Major histocompatibility complex and genetic resistance to Infectious Bronchitis Virus

A. da Silva, R. Hauck, R. Gallardo (Department of Population Health and Reproduction, School of Veterinary Medicine, University of California, Davis) - H. Zhou (College of Agriculture, Department of Animal Sciences, University of California, Davis USA)


Infectious bronchitis virus (IBV) is an endemic disease of chickens responsible for considerable economic losses to the poultry industry worldwide. IBV replication leads to considerable viral genetic variability, and vaccine failures are commonly seen in the field. For this reason, new strategies to prevent infection and induce disease resistance must be investigated.
Genetic resistance or susceptibility to infectious diseases have been largely associated with the avian major histocompatibility complex (MHC) genes.

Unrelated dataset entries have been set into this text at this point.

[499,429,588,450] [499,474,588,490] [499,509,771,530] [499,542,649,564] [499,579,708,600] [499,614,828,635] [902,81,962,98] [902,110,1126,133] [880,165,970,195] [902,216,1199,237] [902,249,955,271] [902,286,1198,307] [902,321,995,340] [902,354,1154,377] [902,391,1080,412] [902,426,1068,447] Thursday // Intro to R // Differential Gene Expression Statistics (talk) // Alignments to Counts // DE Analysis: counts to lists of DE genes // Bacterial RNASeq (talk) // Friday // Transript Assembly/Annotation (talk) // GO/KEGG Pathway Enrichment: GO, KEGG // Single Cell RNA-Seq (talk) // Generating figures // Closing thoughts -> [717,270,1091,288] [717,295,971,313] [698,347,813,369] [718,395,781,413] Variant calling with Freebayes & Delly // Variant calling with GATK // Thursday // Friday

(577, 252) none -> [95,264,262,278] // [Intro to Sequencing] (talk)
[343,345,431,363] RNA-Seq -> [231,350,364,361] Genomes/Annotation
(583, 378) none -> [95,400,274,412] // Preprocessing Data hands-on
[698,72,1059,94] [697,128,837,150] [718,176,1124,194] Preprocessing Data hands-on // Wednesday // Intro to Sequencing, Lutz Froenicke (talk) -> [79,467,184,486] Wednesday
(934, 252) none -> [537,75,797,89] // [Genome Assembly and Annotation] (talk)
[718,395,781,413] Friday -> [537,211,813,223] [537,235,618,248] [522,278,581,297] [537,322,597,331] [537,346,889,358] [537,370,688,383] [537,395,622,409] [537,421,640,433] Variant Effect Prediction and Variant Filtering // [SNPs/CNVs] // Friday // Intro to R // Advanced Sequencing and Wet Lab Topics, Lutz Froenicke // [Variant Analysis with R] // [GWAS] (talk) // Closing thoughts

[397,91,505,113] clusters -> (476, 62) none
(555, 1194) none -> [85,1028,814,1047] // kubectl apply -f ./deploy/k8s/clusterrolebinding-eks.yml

UC Davis has congenic chicken lines that share the same genetic background and vary solely in their MHC haplotype. Authors challenged congenic chicken lines available at UC Davis with an IBV Massachusetts 41 (M41) strain to determine which lines are relatively resistant or susceptible to IBV infection. This was accomplished by comparing clinical signs, pathology and humoral responses after challenge.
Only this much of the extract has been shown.